Recovered patients wave goodbye to medical workers before leaving the Leishenshan Hospital in Wuhan, central China's Hubei Province, April 4, 2020. /Xinhua
That said, one of the report's conclusions was that "sporadic transmission or minor clusters of SARSCoV-2 cannot be ruled out" in Hubei Province in the period preceding the initially reported outbreak since people might have exhibited mild symptoms that didn't attract a doctor's attention or require them to see one.
More research will of course have to be conducted, but this important point shouldn't ever be forgotten since it could provide some valuable insight about the virus' pathway which might ultimately defy popular expectations. All that's known for sure is that more research is needed, especially throughout the region.
The WHO also put to rest the fake news reports that China wasn't fully cooperating with the joint research team.

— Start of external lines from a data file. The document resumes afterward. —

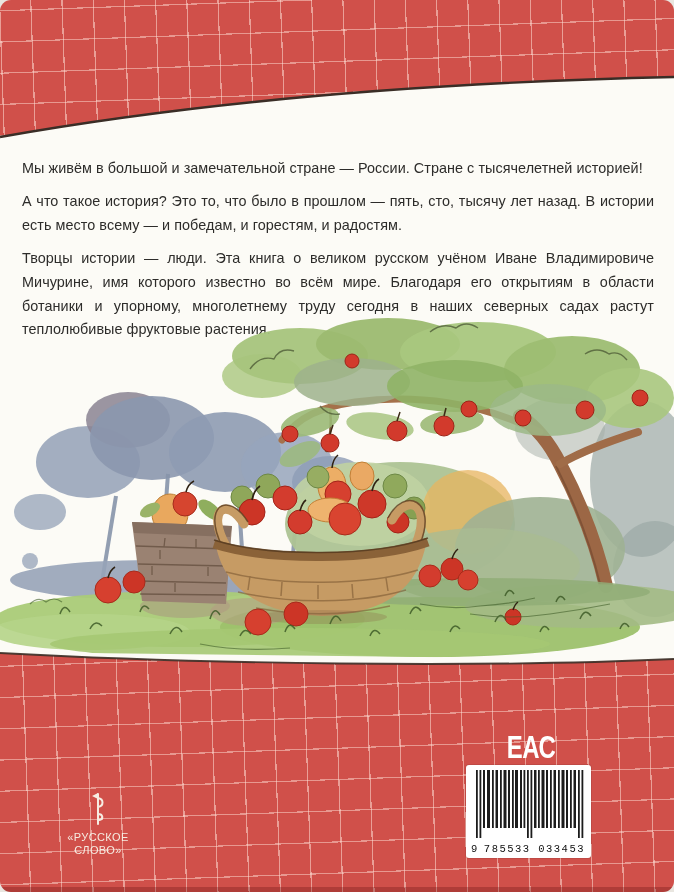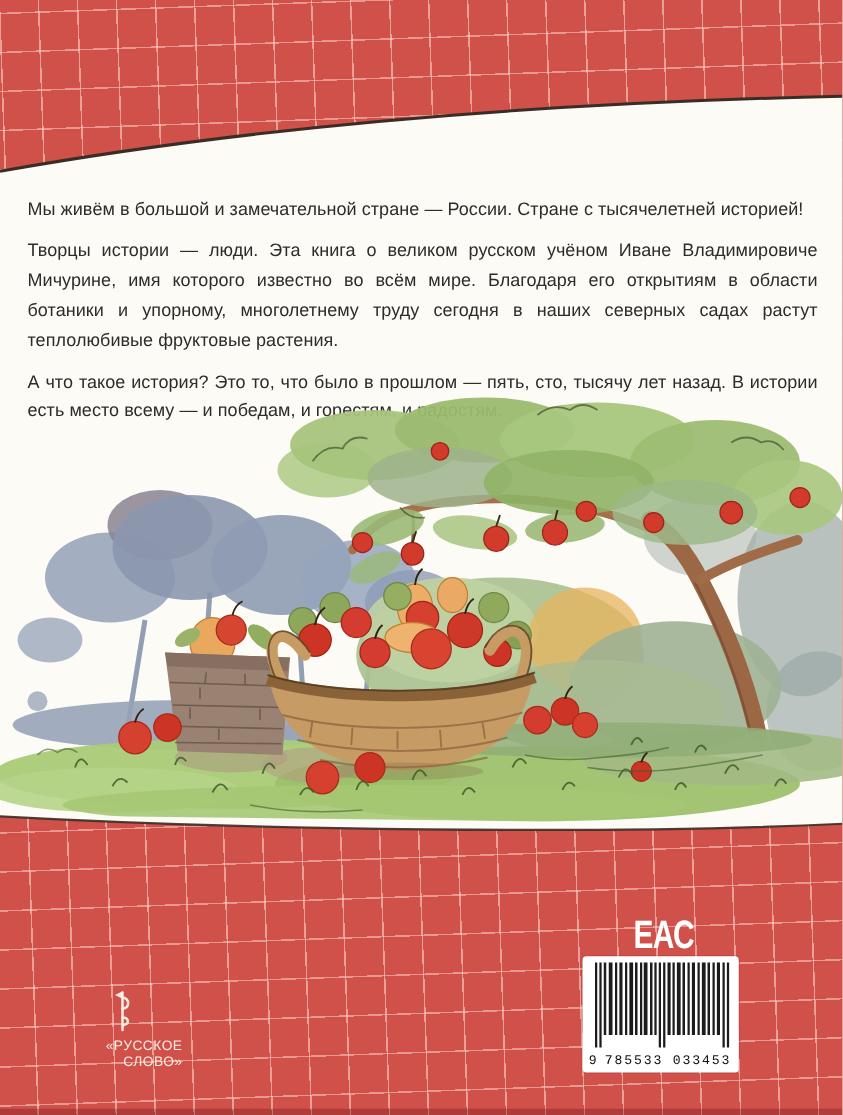--- a/index.html
+++ b/index.html
@@ -7,6 +7,7 @@
     position:relative; width:674px; height:892px; margin:0 auto;
     overflow:hidden; background:#d0504a;
     font-family:"Liberation Sans", sans-serif;
+    border-radius:11px;
   }
   
   .grid-bg {

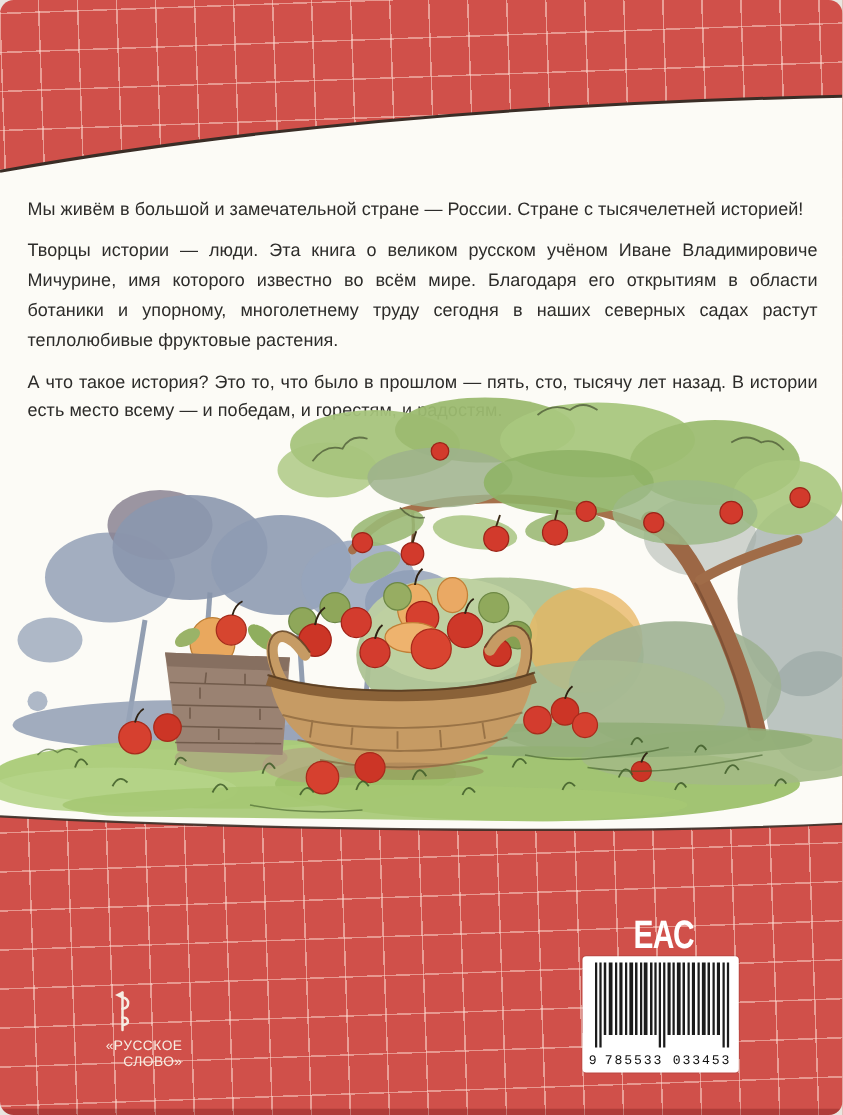--- a/index.html
+++ b/index.html
@@ -71,8 +71,8 @@
 
   <div class="panel-text">
     <p>Мы живём в большой и замечательной стране — России. Стране с тысячелетней историей!</p>
+    <p>А что такое история? Это то, что было в прошлом — пять, сто, тысячу лет назад. В истории есть место всему — и победам, и горестям, и радостям.</p>
     <p>Творцы истории — люди. Эта книга о великом русском учёном Иване Владимировиче Мичурине, имя которого известно во всём мире. Благодаря его открытиям в области ботаники и упорному, многолетнему труду сегодня в наших северных садах растут теплолюбивые фруктовые растения.</p>
-    <p>А что такое история? Это то, что было в прошлом — пять, сто, тысячу лет назад. В истории есть место всему — и победам, и горестям, и радостям.</p>
   </div>
 
   <svg class="illustration" width="674" height="346" viewBox="0 0 674 346" role="img">

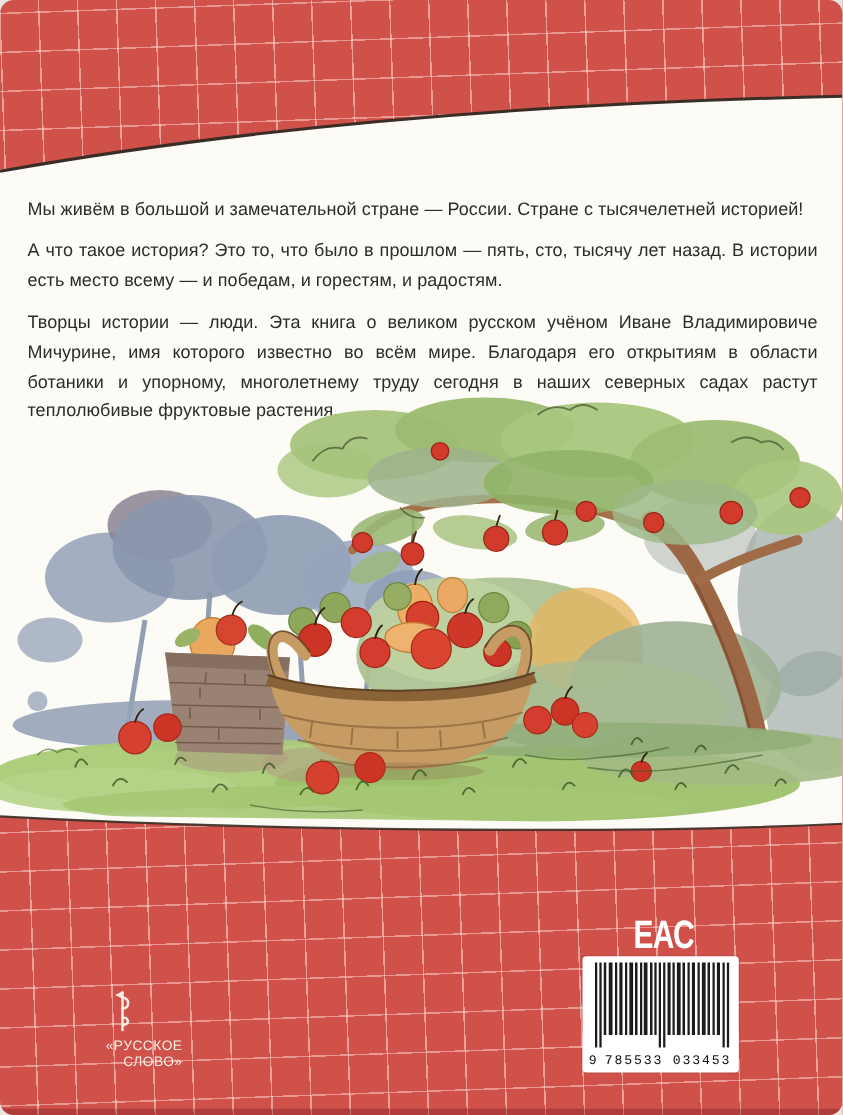--- a/index.html
+++ b/index.html
@@ -53,7 +53,7 @@
   
   .publisher {
     position:absolute; z-index:5; left:50px; top:790px; width:96px;
-    text-align:right; color:#f6ece2; font-size:11px; line-height:12.5px;
+    text-align:center; color:#f6ece2; font-size:11px; line-height:12.5px;
     letter-spacing:.4px;
   }
   .publisher svg { display:block; margin:0 auto 3px auto; }

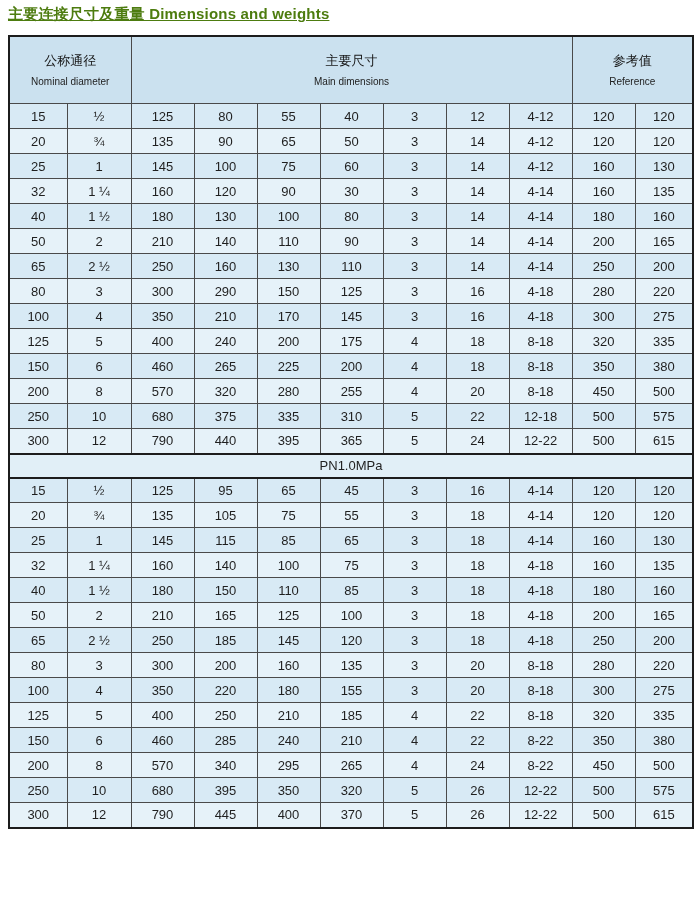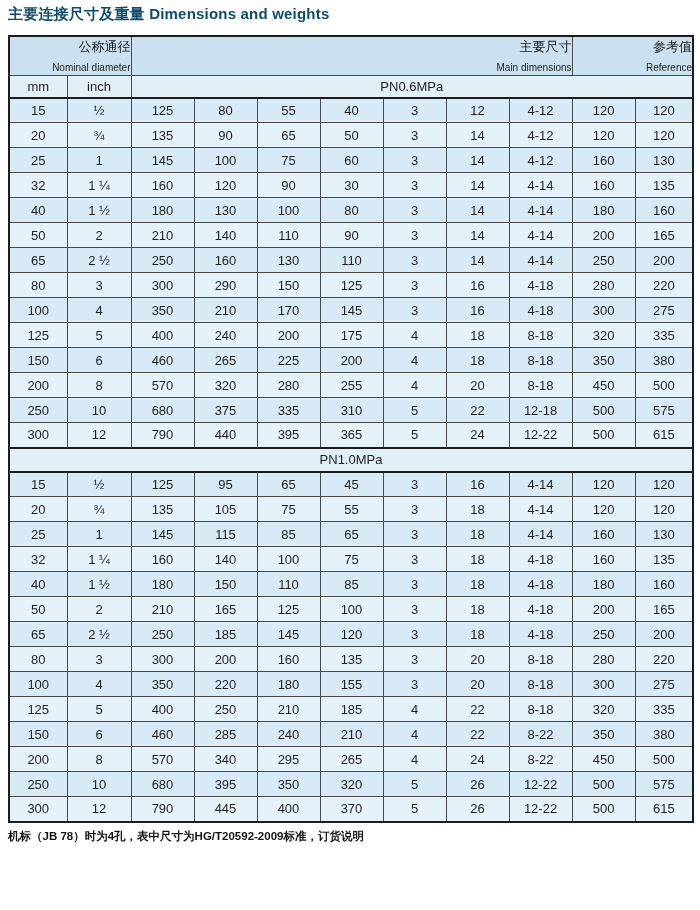--- a/index.html
+++ b/index.html
@@ -23,9 +23,10 @@
   .title{
     font-size:15px;
     font-weight:bold;
-    color:#0c4a6e;
+    color:#4d7c0f;
     letter-spacing:0.2px;
     margin-bottom:11px;
+    text-decoration:underline;
   }
   table.dim-table{
     width:684px;

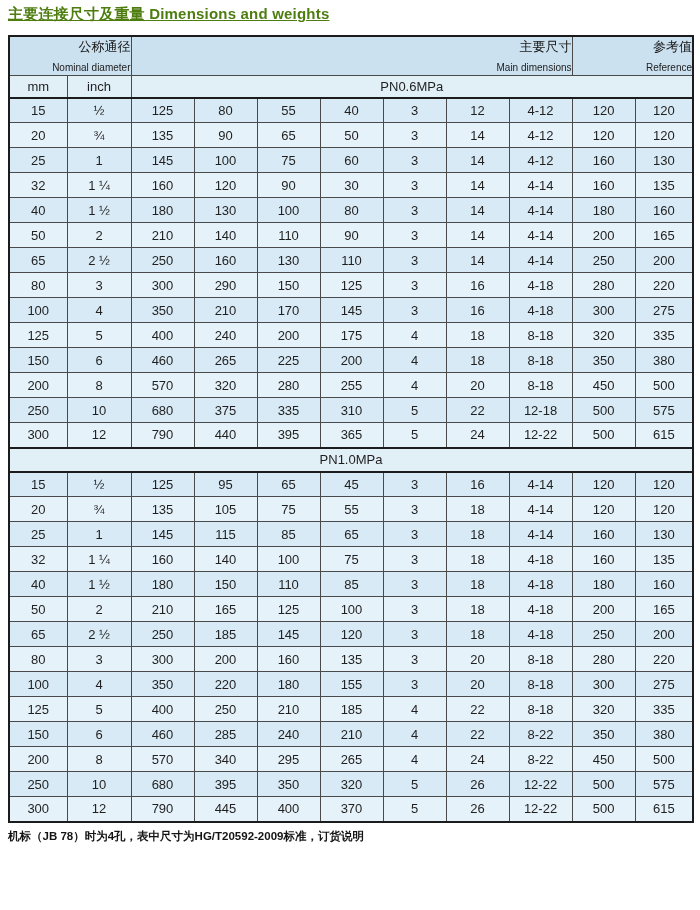--- a/index.html
+++ b/index.html
@@ -47,8 +47,7 @@
   tr.group-row th{
     background:var(--header-bg);
     height:38px;
-    padding:2px 0;
-    text-align:right;
+    padding:16px 0;
   }
   .grp-zh{font-size:13px;line-height:15px;color:#161616;}
   .grp-en{font-size:10px;line-height:11px;color:#222;margin-top:8px;}

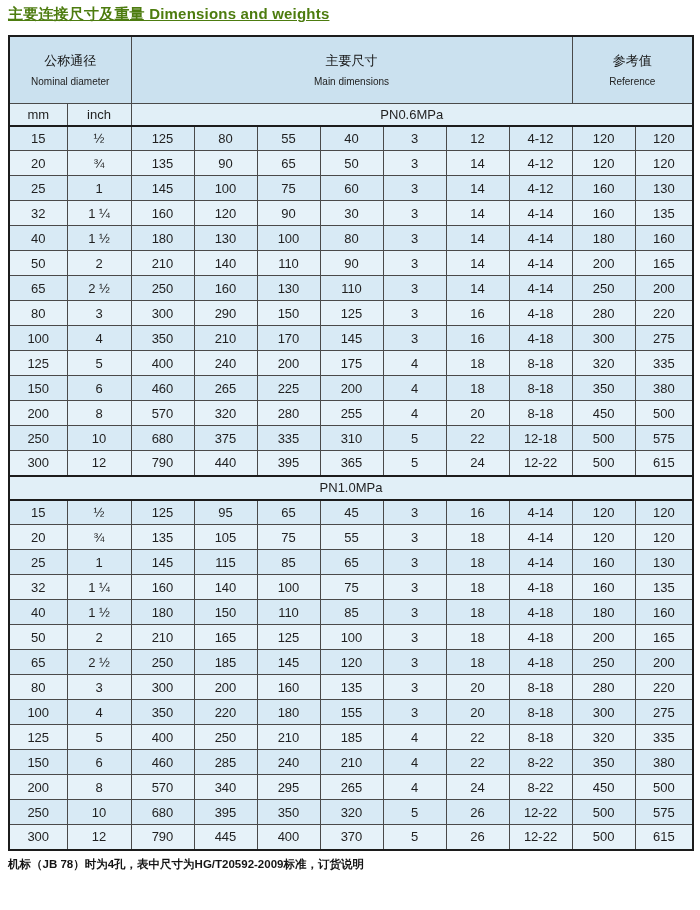--- a/index.html
+++ b/index.html
@@ -130,11 +130,6 @@
           <div class="grp-en">Reference</div>
         </th>
       </tr>
-      <tr class="unit-row">
-        <td>mm</td>
-        <td>inch</td>
-        <td colspan="9">PN0.6MPa</td>
-      </tr>
     </thead>
     <tbody>
         <tr class="row-dark">

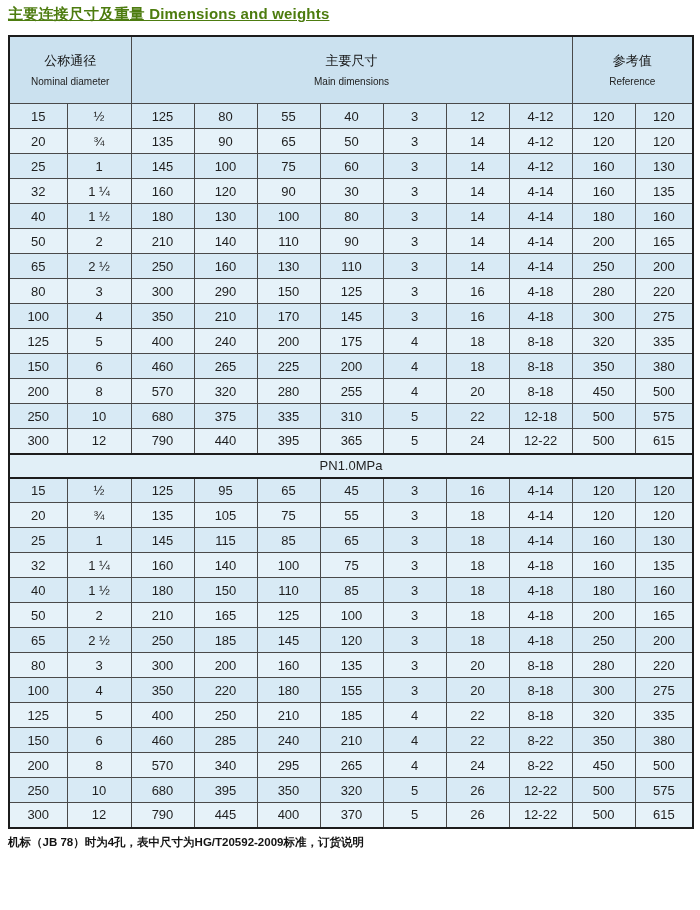--- a/index.html
+++ b/index.html
@@ -503,7 +503,6 @@
   </table>
 
   <div class="footnotes">
-    <div class="foot-zh">机标（JB 78）时为4孔，表中尺寸为HG/T20592-2009标准，订货说明</div>
   </div>
 
 </div>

One of the organization's experts praised his Chinese colleagues during a press conference that was held to coincide with the report's release. He noted that the only difficulty that he experienced in his work was due to the country's privacy laws that he emphasized are the norm across the world. He also pointed out that the gigantic data sets that they requested presented some challenges, but this isn't anything unusual. The expert reminded everyone that appropriate recommendations were made in the report to facilitate further research.
In any case, while none of the aforementioned is known with full certainty, it's still pretty safe to say that the laboratory leak conspiracy was never anything more than crude information warfare against China. The WHO's diverse set of experts would have paid closer attention to this theory if there was any scientific reason for them to do so, yet they didn't, which speaks to how bogus it was this entire time.
Nevertheless, it was because of fake news super-spreaders like former U.S. President Donald Trump and his supporters that a certain segment of the global population became infected with this discredited theory during what many have called the "infodemic."
This regrettably includes the members of the scientific community who published an open letter earlier this month demanding a deceptively described "independent investigation" into COVID-19's origins to counter the WHO's truly independent study that had just concluded.
Their lobbying efforts were reported upon by leading Western media, which attempted to add credence to this now-debunked conspiracy theory. Those individuals sadly sacrificed their professional reputations in pursuit of pushing a ridiculous political agenda, but hopefully they'll publicly acknowledge the fallacy of their unscientific speculation and admit just how wrong they were.
What's needed now more than ever is for those who spread the laboratory leak conspiracy theory to make amends for the confusion that they caused. Some might have had ulterior motives while others might have simply been too caught up in the craze to think straight after suffering a lot of psychological stress from lockdown.
Whatever their reasons may be, now's the time to redeem themselves by finally doing what's right and using their platforms to spread the truth about the WHO's COVID-19 origin study to the rest of the world, after which the real experts among them can put their skills to proper use by participating in regional studies.